Task prompt: Keep only the lines of the material below that contain the word "bullet". Copy those lines.
::::
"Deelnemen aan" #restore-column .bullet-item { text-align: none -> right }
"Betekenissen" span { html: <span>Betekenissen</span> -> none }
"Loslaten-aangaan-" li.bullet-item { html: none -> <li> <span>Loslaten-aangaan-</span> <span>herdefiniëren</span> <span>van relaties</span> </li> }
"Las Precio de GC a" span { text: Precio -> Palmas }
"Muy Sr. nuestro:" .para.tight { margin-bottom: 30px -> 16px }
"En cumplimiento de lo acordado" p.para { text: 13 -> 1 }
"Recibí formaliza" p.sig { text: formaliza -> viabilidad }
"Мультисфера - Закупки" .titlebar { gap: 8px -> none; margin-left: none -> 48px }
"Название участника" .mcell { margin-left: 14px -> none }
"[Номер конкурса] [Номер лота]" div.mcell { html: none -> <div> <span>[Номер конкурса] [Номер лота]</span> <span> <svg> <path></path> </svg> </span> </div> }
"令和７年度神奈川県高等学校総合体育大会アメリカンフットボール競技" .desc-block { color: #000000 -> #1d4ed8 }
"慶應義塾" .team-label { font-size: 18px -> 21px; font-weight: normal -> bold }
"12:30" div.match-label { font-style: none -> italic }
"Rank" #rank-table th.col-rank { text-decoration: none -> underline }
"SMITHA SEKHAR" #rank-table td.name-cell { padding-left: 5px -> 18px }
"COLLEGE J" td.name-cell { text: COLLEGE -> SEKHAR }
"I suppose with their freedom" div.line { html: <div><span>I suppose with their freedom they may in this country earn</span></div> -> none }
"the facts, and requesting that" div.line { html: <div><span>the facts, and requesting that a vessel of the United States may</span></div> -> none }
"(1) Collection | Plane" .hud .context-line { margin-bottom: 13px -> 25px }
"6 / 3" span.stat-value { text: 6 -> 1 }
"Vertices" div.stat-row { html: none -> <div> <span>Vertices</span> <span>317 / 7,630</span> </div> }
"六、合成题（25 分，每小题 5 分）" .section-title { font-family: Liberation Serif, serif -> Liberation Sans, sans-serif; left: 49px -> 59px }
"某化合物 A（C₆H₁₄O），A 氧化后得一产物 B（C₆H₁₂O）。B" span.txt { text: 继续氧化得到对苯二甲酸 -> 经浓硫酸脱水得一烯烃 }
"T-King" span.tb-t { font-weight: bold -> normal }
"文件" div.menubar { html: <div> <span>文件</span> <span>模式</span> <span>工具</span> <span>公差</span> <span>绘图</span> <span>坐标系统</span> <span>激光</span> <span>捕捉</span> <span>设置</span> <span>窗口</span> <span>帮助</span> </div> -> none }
::::
Task solution:
"Deelnemen aan" #restore-column .bullet-item { text-align: none -> right }
"Loslaten-aangaan-" li.bullet-item { html: none -> <li> <span>Loslaten-aangaan-</span> <span>herdefiniëren</span> <span>van relaties</span> </li> }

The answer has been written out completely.